THE RECORDS
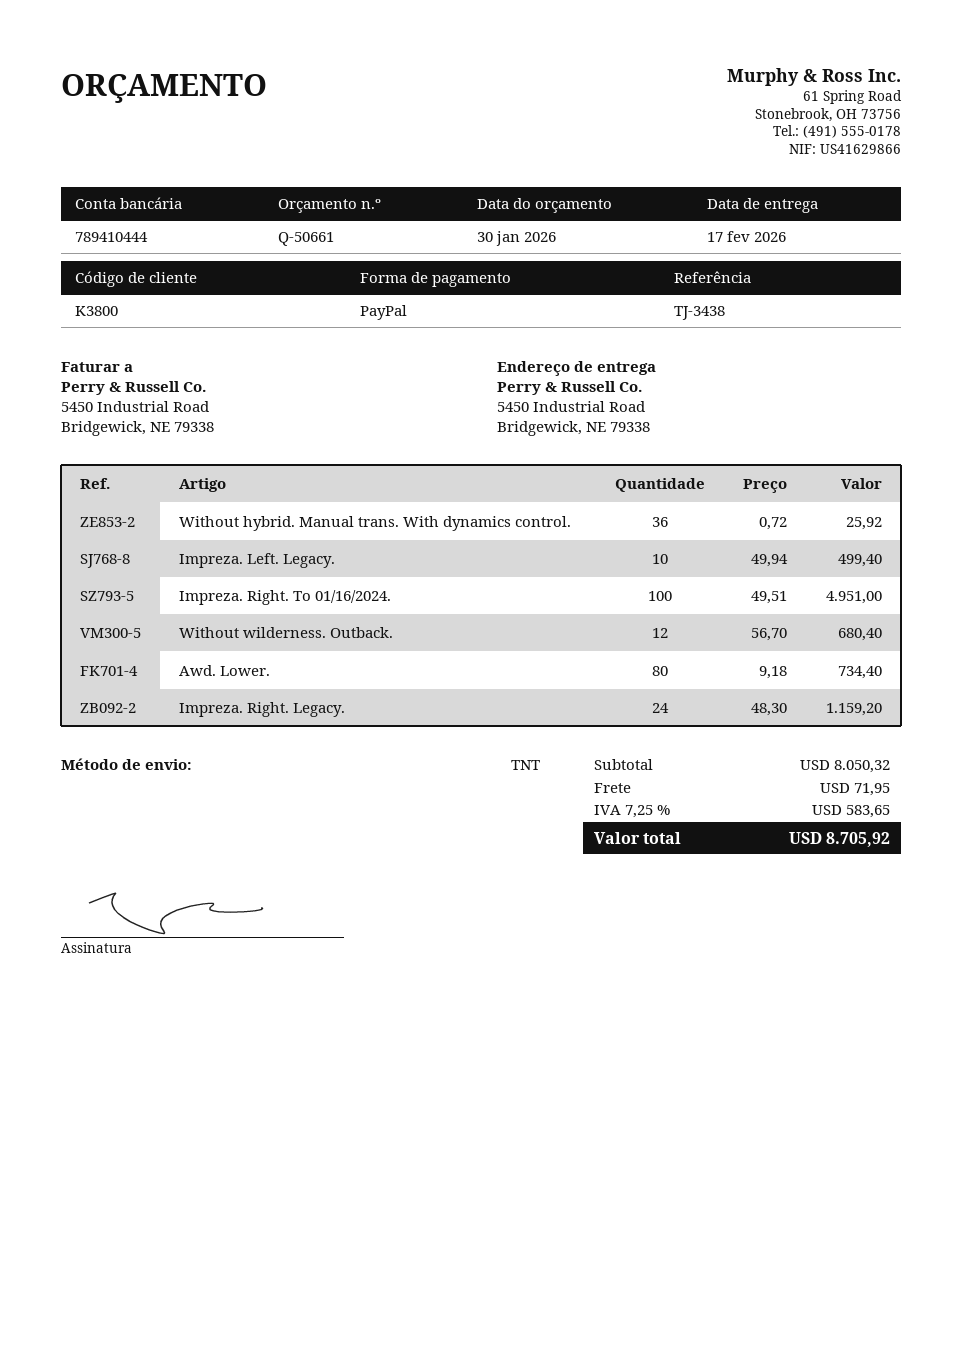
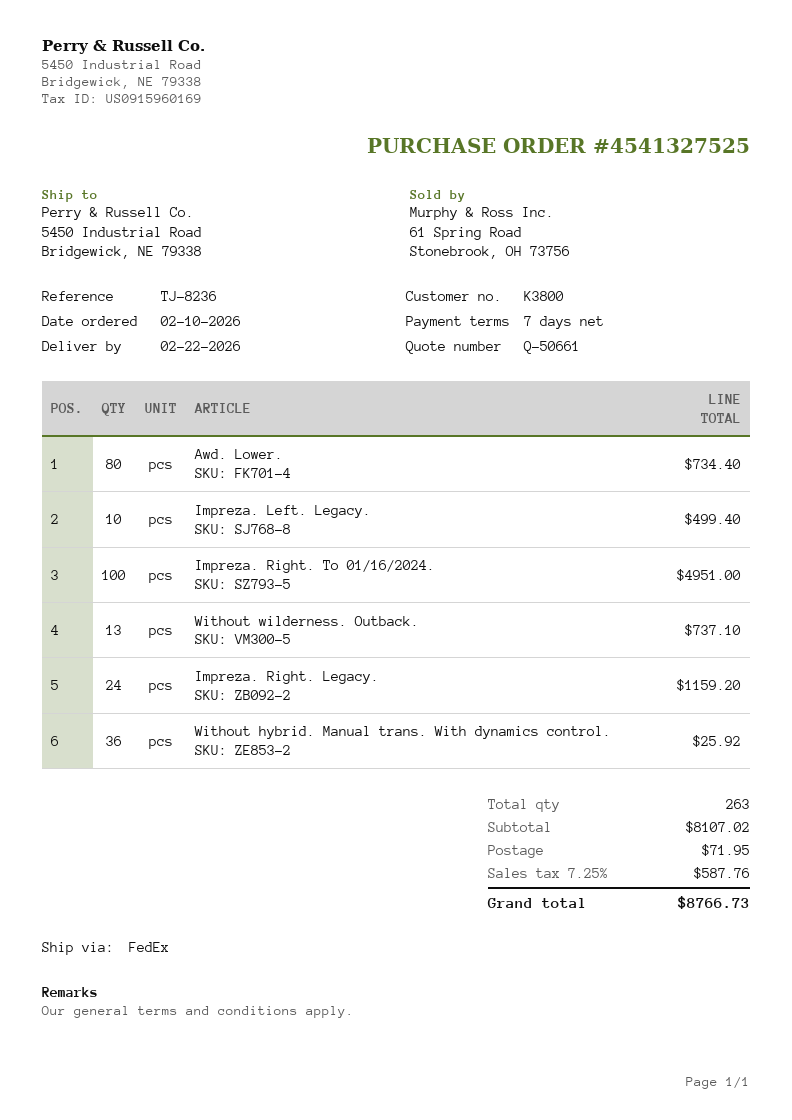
delivery date: 2026-02-17 -> 2026-02-22
reference: TJ-3438 -> TJ-8236
shipping method: TNT -> FedEx
Without wilderness. Outback.: 12 for 680.40 -> 13 for 737.10
subtotal: 8050.32 -> 8107.02
tax: 7.25% = 583.65 -> 7.25% = 587.76
total: 8705.92 -> 8766.73

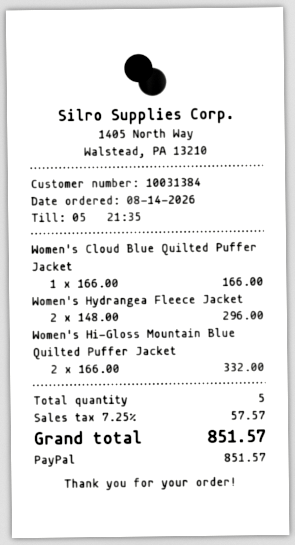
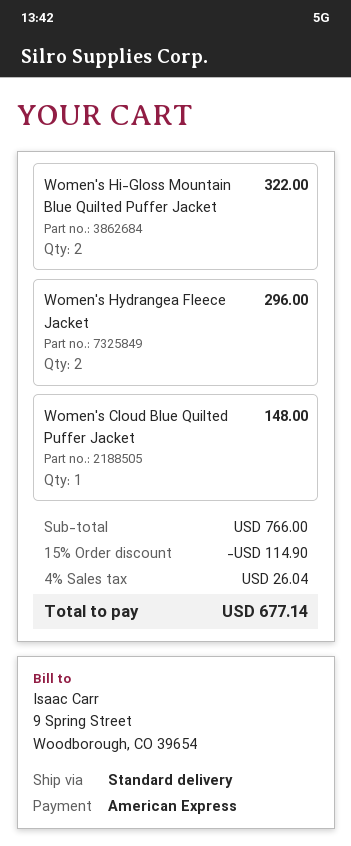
payment method: PayPal -> American Express
Women's Cloud Blue Quilted Puffer Jacket: 1 for 166.00 -> 1 for 148.00
Women's Hi-Gloss Mountain Blue Quilted Puffer Jacket: 2 for 332.00 -> 2 for 322.00
discount: none -> 15% = 114.90
tax: 7.25% = 57.57 -> 4% = 26.04
total: 851.57 -> 677.14

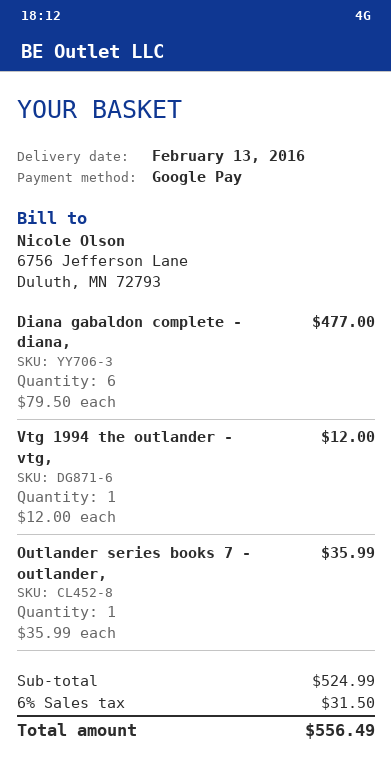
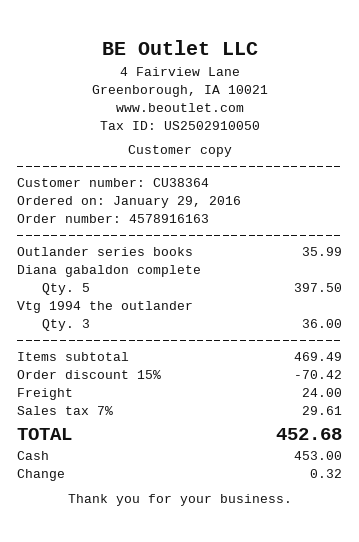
payment method: Google Pay -> cash
Diana gabaldon complete - diana,: 6 for 477.00 -> 5 for 397.50
Vtg 1994 the outlander - vtg,: 1 for 12.00 -> 3 for 36.00
subtotal: 524.99 -> 469.49
discount: none -> 15% = 70.42
shipping: none -> 24.00
tax: 6% = 31.50 -> 7% = 29.61
total: 556.49 -> 452.68

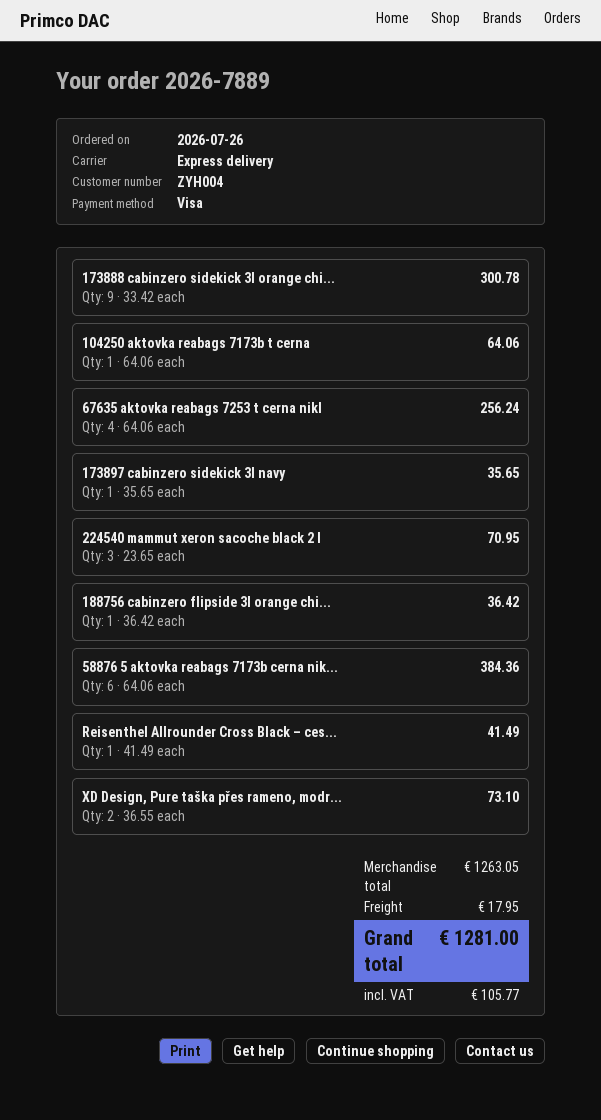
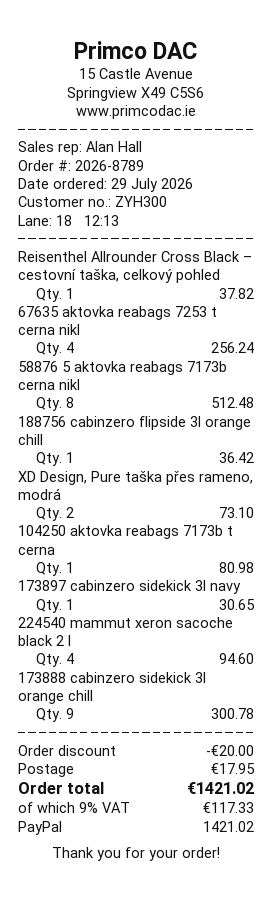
order number: 2026-7889 -> 2026-8789
order date: 2026-07-26 -> 2026-07-29
customer number: ZYH004 -> ZYH300
payment method: Visa -> PayPal
104250 aktovka reabags 7173b t cerna: 1 for 64.06 -> 1 for 80.98
173897 cabinzero sidekick 3l navy: 1 for 35.65 -> 1 for 30.65
224540 mammut xeron sacoche black 2 l: 3 for 70.95 -> 4 for 94.60
58876 5 aktovka reabags 7173b cerna nik...: 6 for 384.36 -> 8 for 512.48
Reisenthel Allrounder Cross Black – ces...: 1 for 41.49 -> 1 for 37.82
discount: none -> 20.00
tax: 105.77 -> 117.33
total: 1281.00 -> 1421.02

EXERCISE DETAILS
Your task is to give again, unchanged, the lines from the line that contains "Women's Hi-Gloss Mountain" to the end of the records. Include both end lines but no pictures.

RESPONSE FOR THIS EXERCISE
Women's Hi-Gloss Mountain Blue Quilted Puffer Jacket: 2 for 332.00 -> 2 for 322.00
discount: none -> 15% = 114.90
tax: 7.25% = 57.57 -> 4% = 26.04
total: 851.57 -> 677.14

payment method: Google Pay -> cash
Diana gabaldon complete - diana,: 6 for 477.00 -> 5 for 397.50
Vtg 1994 the outlander - vtg,: 1 for 12.00 -> 3 for 36.00
subtotal: 524.99 -> 469.49
discount: none -> 15% = 70.42
shipping: none -> 24.00
tax: 6% = 31.50 -> 7% = 29.61
total: 556.49 -> 452.68

order number: 2026-7889 -> 2026-8789
order date: 2026-07-26 -> 2026-07-29
customer number: ZYH004 -> ZYH300
payment method: Visa -> PayPal
104250 aktovka reabags 7173b t cerna: 1 for 64.06 -> 1 for 80.98
173897 cabinzero sidekick 3l navy: 1 for 35.65 -> 1 for 30.65
224540 mammut xeron sacoche black 2 l: 3 for 70.95 -> 4 for 94.60
58876 5 aktovka reabags 7173b cerna nik...: 6 for 384.36 -> 8 for 512.48
Reisenthel Allrounder Cross Black – ces...: 1 for 41.49 -> 1 for 37.82
discount: none -> 20.00
tax: 105.77 -> 117.33
total: 1281.00 -> 1421.02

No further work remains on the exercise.